I check my watch, as my stomach growls. “Hungry much?” Peyton says. “Maybe you’d like a nibble after all?”

“Really, Peyton. Did you just meet me?” I tease and reach into my backpack and grab a granola bar, all the while trying to cleanse my brain of football players and their tight asses—one player in particular. Peyton holds her hand out, and I place a bar in her palm. Granola bars and juice boxes on the go. The life of a busy fourth year student—or that of a toddler.

She tears into her wrapper and looks me in the eye. Her brow is furrowed as she examines me like I’m a bug under a microscope—a new kind of species no one can figure out. “You really don’t find any of those guys attractive?”

“Nope, not a single one of them.” A little white lie never hurt anything, right? “I prefer brains over brawn.”
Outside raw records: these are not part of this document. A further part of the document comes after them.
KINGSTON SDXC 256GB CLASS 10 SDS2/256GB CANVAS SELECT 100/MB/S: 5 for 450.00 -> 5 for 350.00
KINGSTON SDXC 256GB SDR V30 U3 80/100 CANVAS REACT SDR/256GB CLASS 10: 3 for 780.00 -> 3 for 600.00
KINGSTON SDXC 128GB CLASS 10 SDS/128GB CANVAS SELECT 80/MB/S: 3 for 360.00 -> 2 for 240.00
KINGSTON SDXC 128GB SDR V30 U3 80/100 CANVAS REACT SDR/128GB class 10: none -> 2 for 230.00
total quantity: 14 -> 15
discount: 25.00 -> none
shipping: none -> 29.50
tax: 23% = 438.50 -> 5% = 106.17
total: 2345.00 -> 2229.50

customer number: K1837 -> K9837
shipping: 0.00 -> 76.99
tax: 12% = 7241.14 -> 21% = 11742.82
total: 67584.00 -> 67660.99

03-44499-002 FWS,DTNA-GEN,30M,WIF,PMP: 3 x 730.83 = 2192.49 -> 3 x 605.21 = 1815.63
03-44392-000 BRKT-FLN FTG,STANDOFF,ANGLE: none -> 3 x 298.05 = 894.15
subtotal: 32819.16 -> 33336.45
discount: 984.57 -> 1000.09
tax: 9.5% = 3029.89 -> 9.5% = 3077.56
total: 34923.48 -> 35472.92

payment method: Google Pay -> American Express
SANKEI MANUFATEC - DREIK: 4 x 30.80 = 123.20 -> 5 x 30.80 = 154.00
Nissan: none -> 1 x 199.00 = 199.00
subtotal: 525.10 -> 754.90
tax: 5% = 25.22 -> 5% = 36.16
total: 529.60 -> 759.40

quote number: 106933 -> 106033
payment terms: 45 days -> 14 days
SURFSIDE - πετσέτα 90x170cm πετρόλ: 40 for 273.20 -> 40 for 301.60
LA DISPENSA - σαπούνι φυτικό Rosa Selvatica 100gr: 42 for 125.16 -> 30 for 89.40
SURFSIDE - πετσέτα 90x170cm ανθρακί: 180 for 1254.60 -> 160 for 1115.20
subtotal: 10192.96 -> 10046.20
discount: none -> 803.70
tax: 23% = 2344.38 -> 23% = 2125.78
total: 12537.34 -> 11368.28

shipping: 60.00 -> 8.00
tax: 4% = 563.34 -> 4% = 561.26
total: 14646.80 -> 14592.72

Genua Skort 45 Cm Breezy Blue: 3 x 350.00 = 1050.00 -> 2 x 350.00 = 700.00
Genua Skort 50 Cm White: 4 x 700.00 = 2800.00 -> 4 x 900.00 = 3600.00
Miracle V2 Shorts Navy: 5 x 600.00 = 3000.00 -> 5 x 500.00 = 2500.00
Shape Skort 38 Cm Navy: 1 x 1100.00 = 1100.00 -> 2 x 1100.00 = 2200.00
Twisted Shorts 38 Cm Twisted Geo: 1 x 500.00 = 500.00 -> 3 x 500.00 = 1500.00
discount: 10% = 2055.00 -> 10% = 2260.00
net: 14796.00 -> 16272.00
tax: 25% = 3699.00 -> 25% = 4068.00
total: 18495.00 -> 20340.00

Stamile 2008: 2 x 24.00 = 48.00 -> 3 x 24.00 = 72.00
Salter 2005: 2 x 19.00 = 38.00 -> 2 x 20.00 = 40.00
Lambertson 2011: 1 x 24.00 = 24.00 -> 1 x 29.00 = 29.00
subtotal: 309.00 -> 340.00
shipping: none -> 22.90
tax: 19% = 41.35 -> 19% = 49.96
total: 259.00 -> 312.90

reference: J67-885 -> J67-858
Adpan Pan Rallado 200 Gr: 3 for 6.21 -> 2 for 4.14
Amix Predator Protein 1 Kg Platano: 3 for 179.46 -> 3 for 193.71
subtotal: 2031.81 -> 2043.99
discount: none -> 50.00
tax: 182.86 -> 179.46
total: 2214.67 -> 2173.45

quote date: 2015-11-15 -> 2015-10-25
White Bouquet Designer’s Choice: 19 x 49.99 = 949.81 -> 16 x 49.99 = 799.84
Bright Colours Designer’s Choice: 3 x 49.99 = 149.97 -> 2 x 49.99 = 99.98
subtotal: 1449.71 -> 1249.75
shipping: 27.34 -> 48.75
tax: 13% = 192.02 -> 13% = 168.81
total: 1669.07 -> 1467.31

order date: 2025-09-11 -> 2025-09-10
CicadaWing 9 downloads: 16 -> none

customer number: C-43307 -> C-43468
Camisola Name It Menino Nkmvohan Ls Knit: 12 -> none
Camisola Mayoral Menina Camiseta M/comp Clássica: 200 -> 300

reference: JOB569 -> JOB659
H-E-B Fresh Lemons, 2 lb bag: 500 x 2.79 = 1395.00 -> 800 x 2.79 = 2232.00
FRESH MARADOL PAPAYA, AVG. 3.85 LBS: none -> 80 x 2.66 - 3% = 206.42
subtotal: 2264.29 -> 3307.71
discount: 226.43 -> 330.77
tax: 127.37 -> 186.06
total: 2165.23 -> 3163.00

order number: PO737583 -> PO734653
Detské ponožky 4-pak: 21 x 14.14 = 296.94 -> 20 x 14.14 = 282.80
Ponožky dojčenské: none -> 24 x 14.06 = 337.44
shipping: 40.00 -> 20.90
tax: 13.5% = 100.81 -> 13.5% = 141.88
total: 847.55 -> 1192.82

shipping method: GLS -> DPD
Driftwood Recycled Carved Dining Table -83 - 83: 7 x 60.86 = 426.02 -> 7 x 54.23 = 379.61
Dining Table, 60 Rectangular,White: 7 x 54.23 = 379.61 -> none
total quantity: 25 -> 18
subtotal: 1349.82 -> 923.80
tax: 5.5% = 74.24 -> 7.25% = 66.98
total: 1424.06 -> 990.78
“That’s a pretty blanket statement don’t you think? I bet a lot of them are smart.” Peyton doesn’t hold the same grudge as I do. She figured it was a few bad apples on our high school football team who persecuted Jacob until his suicide, not every jock in the world. I don’t forgive as easily. Maybe it’s the social worker in her. She sees the world through a different lens, and that’s her right.

“Yeah, probably.” I shrug. She’s right, but it doesn’t matter. I’m not going to hold it against her if she wants to date a player.

She grins. “What about Landon Brooks?”

A chunk of granola lodges in my throat and I try not to react, try not to let my eyes bulge out of my brain as I choke. Reacting will only fuel her ridiculous fantasy that Landon and I would be good together. She’s wrong, a million times over. A trillion, even.